--- What you will do ---
Pictures are to be left out; every line from the one that holds "- Given the" to the end of the data is to be retyped exactly.

Extracted data entries
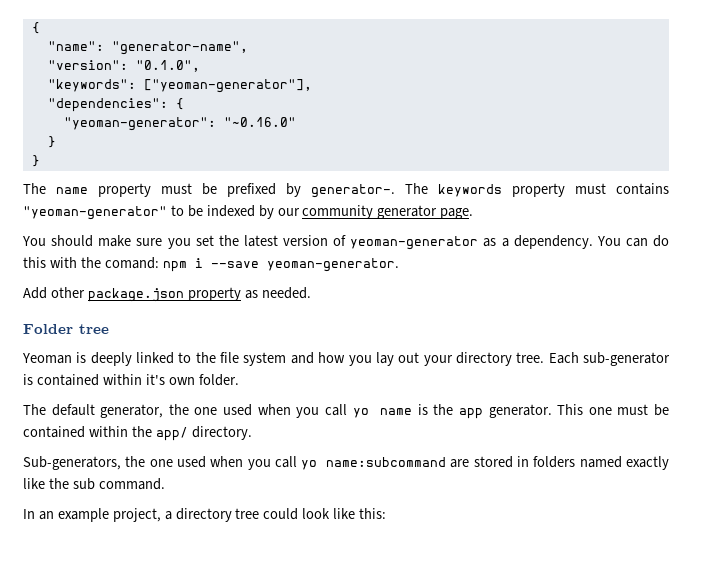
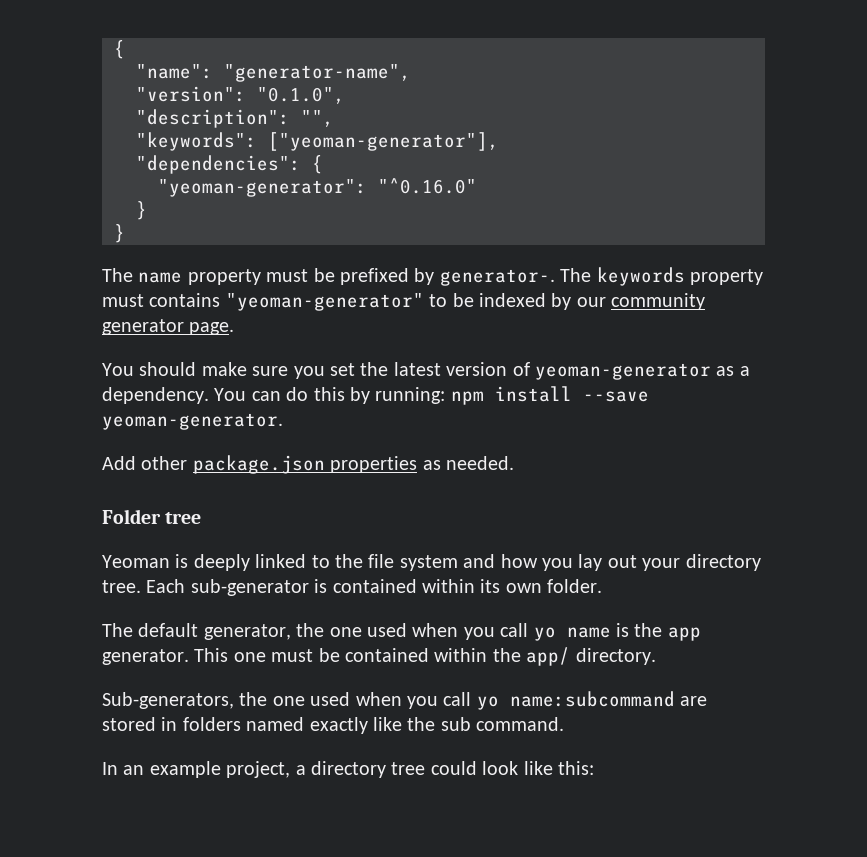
+ "description": "",
- "yeoman-generator": "~0.16.0"
+ "yeoman-generator": "^0.16.0"
- You can do this with the comand: npm i --save yeoman-generator.
+ You can do this by running: npm install --save yeoman-generator.
- Add other package.json property as needed.
+ Add other package.json properties as needed.
- Each sub-generator is contained within it's own folder.
+ Each sub-generator is contained within its own folder.

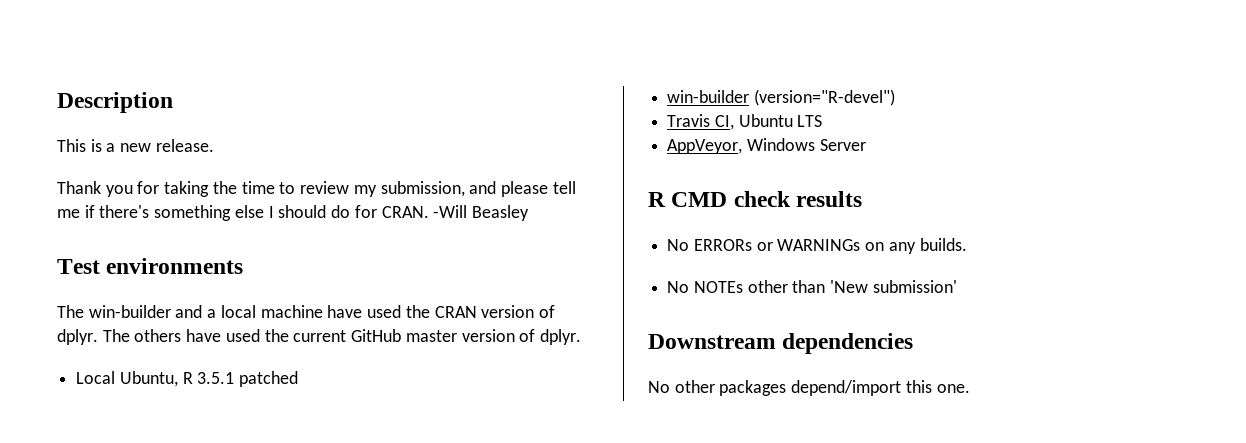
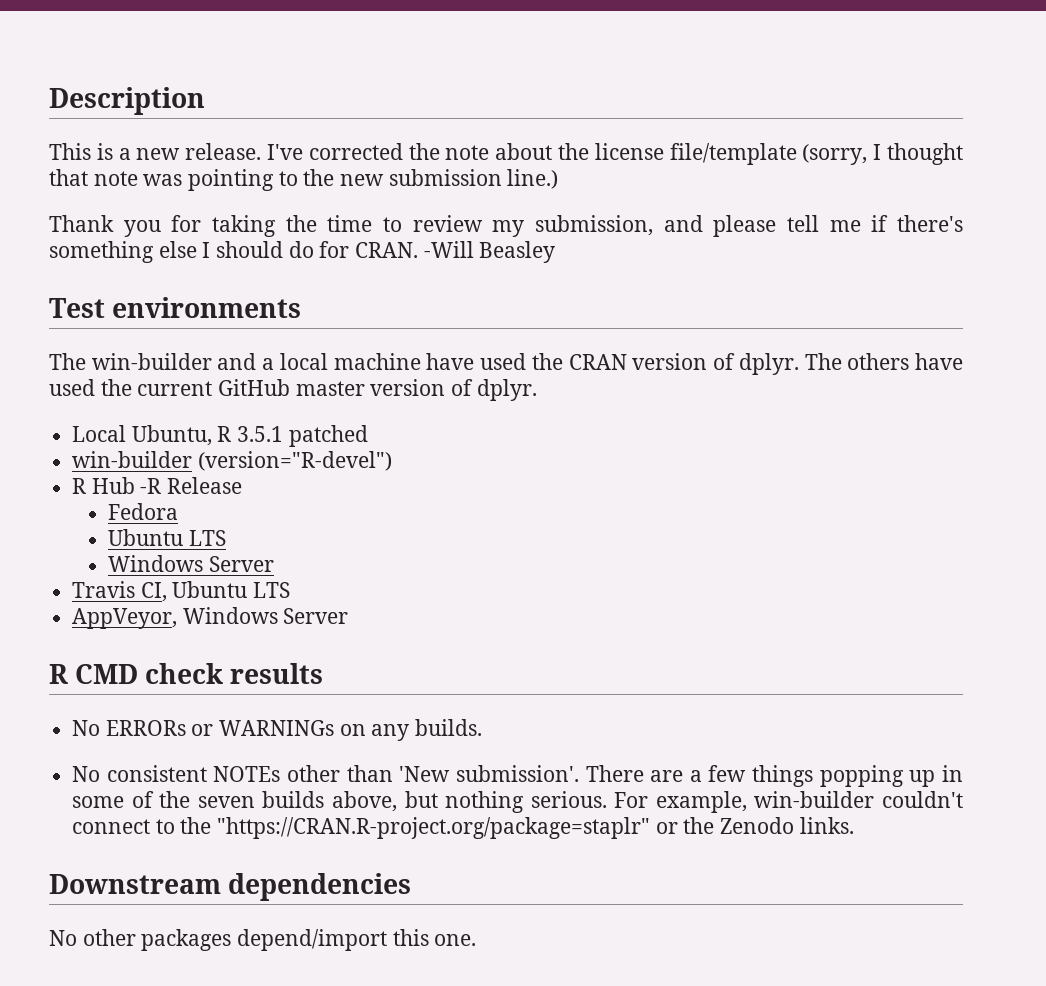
+ I've corrected the note about the license file/template (sorry, I thought that note was pointing to the new submission line.)
+ R Hub -R Release
+ Fedora
+ Ubuntu LTS
+ Windows Server
- No NOTEs other than 'New submission'
+ No consistent NOTEs other than 'New submission'. There are a few things popping up in some of the seven builds above, but nothing serious. For example, win-builder couldn't connect to the "https://CRAN.R-project.org/package=staplr" or the Zenodo links.

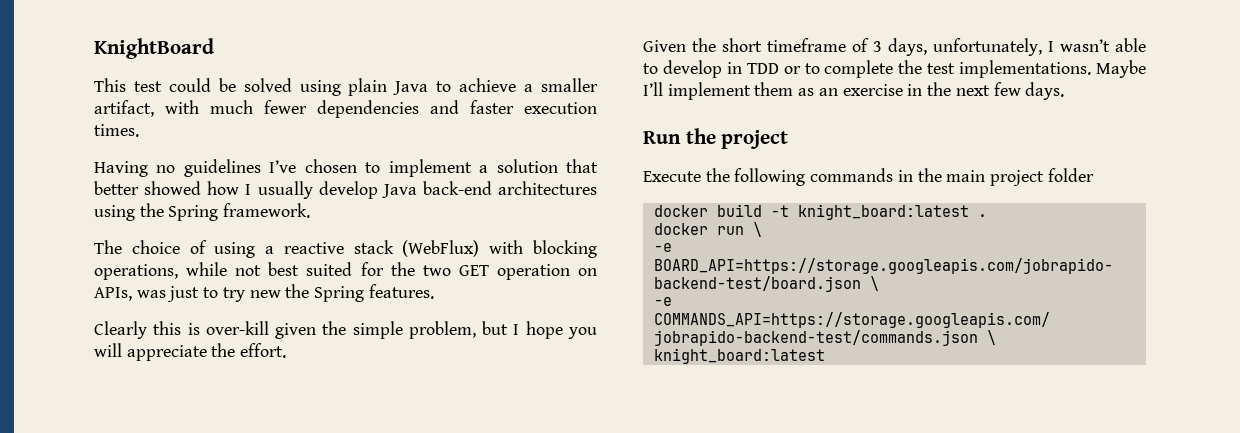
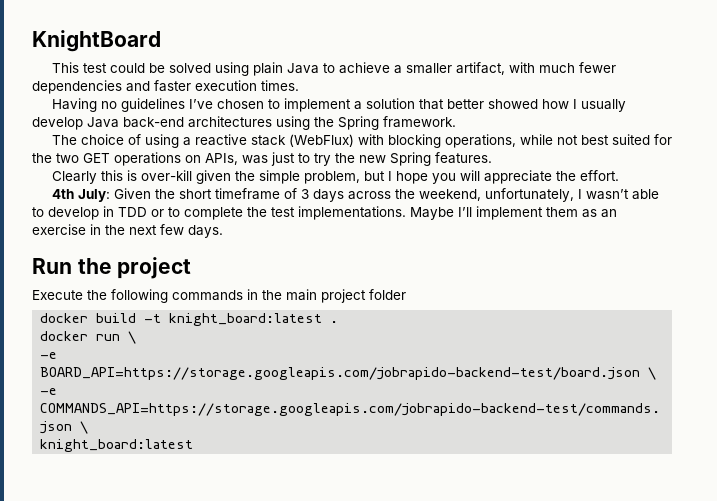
- The choice of using a reactive stack (WebFlux) with blocking operations, while not best suited for the two GET operation on APIs, was just to try new the Spring features.
+ The choice of using a reactive stack (WebFlux) with blocking operations, while not best suited for the two GET operations on APIs, was just to try the new Spring features.
- Given the short timeframe of 3 days, unfortunately, I wasn’t able to develop in TDD or to complete the test implementations.
+ 4th July: Given the short timeframe of 3 days across the weekend, unfortunately, I wasn’t able to develop in TDD or to complete the test implementations.

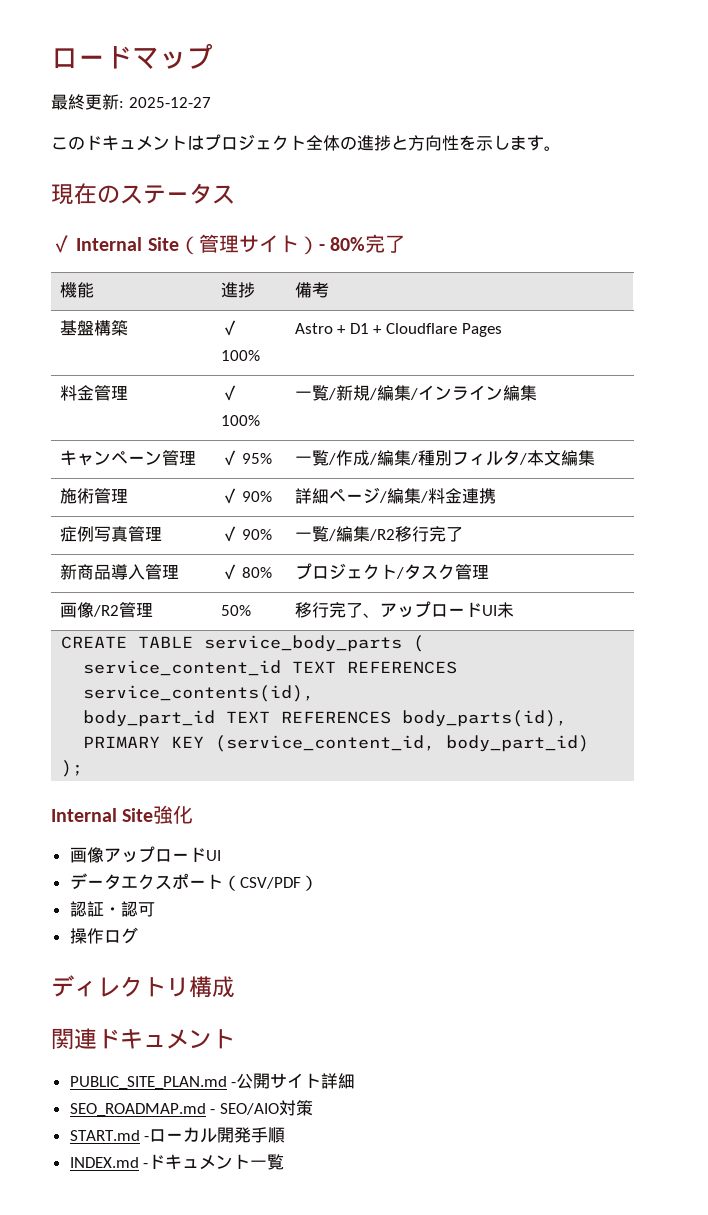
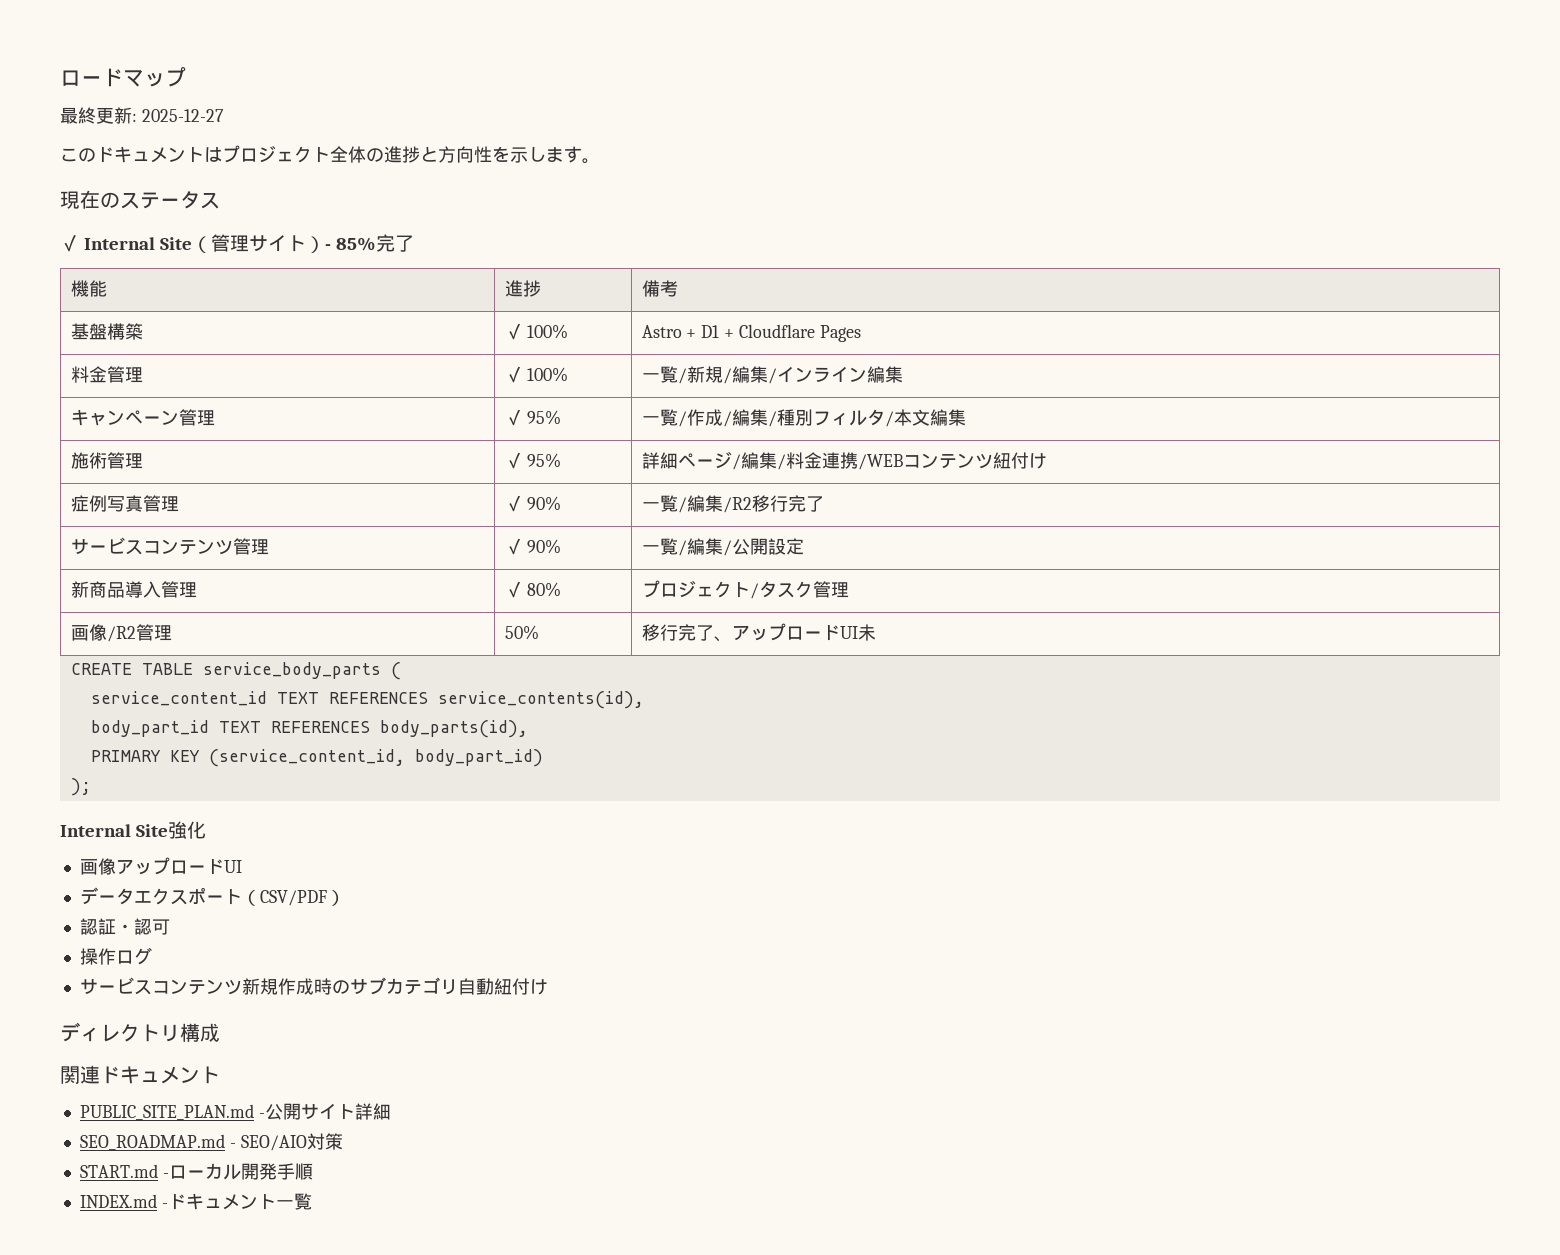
- ✓ Internal Site（管理サイト）- 80%完了
+ ✓ Internal Site（管理サイト）- 85%完了
- 施術管理 | ✓ 90% | 詳細ページ/編集/料金連携
+ 施術管理 | ✓ 95% | 詳細ページ/編集/料金連携/WEBコンテンツ紐付け
+ サービスコンテンツ管理 | ✓ 90% | 一覧/編集/公開設定
+ サービスコンテンツ新規作成時のサブカテゴリ自動紐付け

--- Response to the task ---
- Given the short timeframe of 3 days, unfortunately, I wasn’t able to develop in TDD or to complete the test implementations.
+ 4th July: Given the short timeframe of 3 days across the weekend, unfortunately, I wasn’t able to develop in TDD or to complete the test implementations.

- ✓ Internal Site（管理サイト）- 80%完了
+ ✓ Internal Site（管理サイト）- 85%完了
- 施術管理 | ✓ 90% | 詳細ページ/編集/料金連携
+ 施術管理 | ✓ 95% | 詳細ページ/編集/料金連携/WEBコンテンツ紐付け
+ サービスコンテンツ管理 | ✓ 90% | 一覧/編集/公開設定
+ サービスコンテンツ新規作成時のサブカテゴリ自動紐付け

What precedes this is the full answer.